Ben l’aurait embrassée s’il n’y avait pas cinq chandelles allumées entre leurs lèvres.

«Toi, tu n’as pas inventé l’eau chaude, non?», le taquina-t-elle.

Le masque-nuit recula lentement dans la pièce soudain animée de serpent rouges. Sa main récupéra le flacon qu’il avait magiquement fait apparaître de sa veste en entrant.

- Non», rit-il sombrement, «moi», il dévissa le bouchon en trois gestes précis, «je fais les choses en grand.»

Le masque-magie vida le contenu doré dans la piscine creusée dans le sol de la pièce. Le liquide se propagea lentement sur la surface, colorant l’eau inerte de son éclat précieux. Ayant retrouvé toute sa confiance, le magicien la contourna pour éteindre les lumières, puis récupéra le chandelier qu’elle tenait encore. Dans l’obscurité à peine troublée par les cinq chandelles, sa silhouette s’agenouilla prudemment au bord de l’eau ensorcellée. Doucement, une flamme se posa sur la surface teintée. Il ne se passa rien. Elle faillit le lui faire remarquer, mais il semblait si concentré qu’elle voulut y croire. Sa respiration se bloqua dans sa poitrine, comptant les secondes d’espoir. Une… deux… La flammèche de la chandelle vacilla, s’éteignit, reprit. Cinq… six… Il leva sa main libre:

«Moi,»

Dix…

«J’ai inventé l’eau qui brûle.»

Et la piscine s’enflamma.[Eau très chaude + huile (ou graisse) = l’huile brûle. Attention, très dangereux, ne surtout pas éteindre avec de l’eau qui provoquerait une explosion.

«Le truc» de son tour de magie est donc que l’eau du jacuzzi est en permanence chaude, ce qui permet de gagner du temps sur l’allumage de sa piscine.]

La stupeur l’étouffa. Chloé tenta de reprendre sa respiration sans comprendre ce qu’elle voyait. Il reporta son attention sur elle; la fierté brûlait dans ses yeux invisibles. Doucement, il lui tendit sa main libre, l’invitant à le suivre jusqu’aux marches léchées par les flammes.

Ils descendirent la première.

Lentement, du bout du pied, il écarta l’eau enflammée pour s’y glisser.

Ils s’enfoncèrent dans les ondes chaudes, encore illuminées, entourés par l’incendie qui ne les touchait pas. Chloé écarquillait les yeux sans pouvoir y croire. Le masque-étincelle posa le chandelier sur le bord de la piscine, la serra doucement dans ses bras. Blottie contre le rempart de sa chaleur rassurante, elle fixait toujours les lumières qui poursuivaient leur chemin enflammé sur les crêtes liquides. Un souffle caressa son oreille, chatouillée par les racines du masque de bois.

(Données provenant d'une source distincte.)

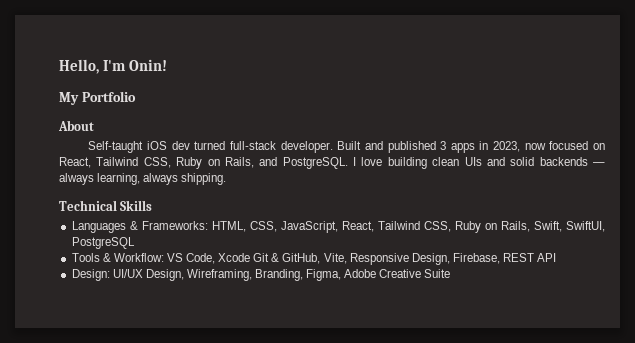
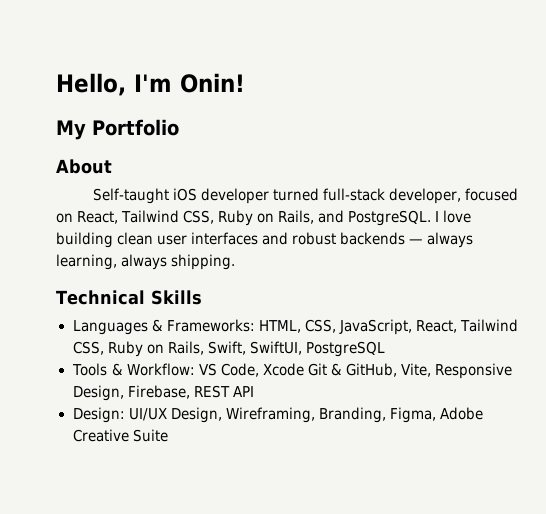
- Self-taught iOS dev turned full-stack developer. Built and published 3 apps in 2023, now focused on React, Tailwind CSS, Ruby on Rails, and PostgreSQL.
+ Self-taught iOS developer turned full-stack developer, focused on React, Tailwind CSS, Ruby on Rails, and PostgreSQL.
- I love building clean UIs and solid backends — always learning, always shipping.
+ I love building clean user interfaces and robust backends — always learning, always shipping.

«Maintenant que j’ai brûlé les vagues, je te laisse décider comment nous nous consummerons…»

Quand Ben se réveilla sur le carrelage tiède de la salle de bain, une odeur de brûlé empoissait tout. Son fantôme était déjà parti. Il se redressa doucement, contemplant à la chiche lumière du jour naissant les noircissures qui décoraient les carreaux de la piscine et le plafond. La vicomtesse allait le tuer. Il récupéra ses affaire, la bouteille d’huile, et quitta la salle de bain en priant pour ne croiser personne. Jo devait déjà être en train de l’attendre.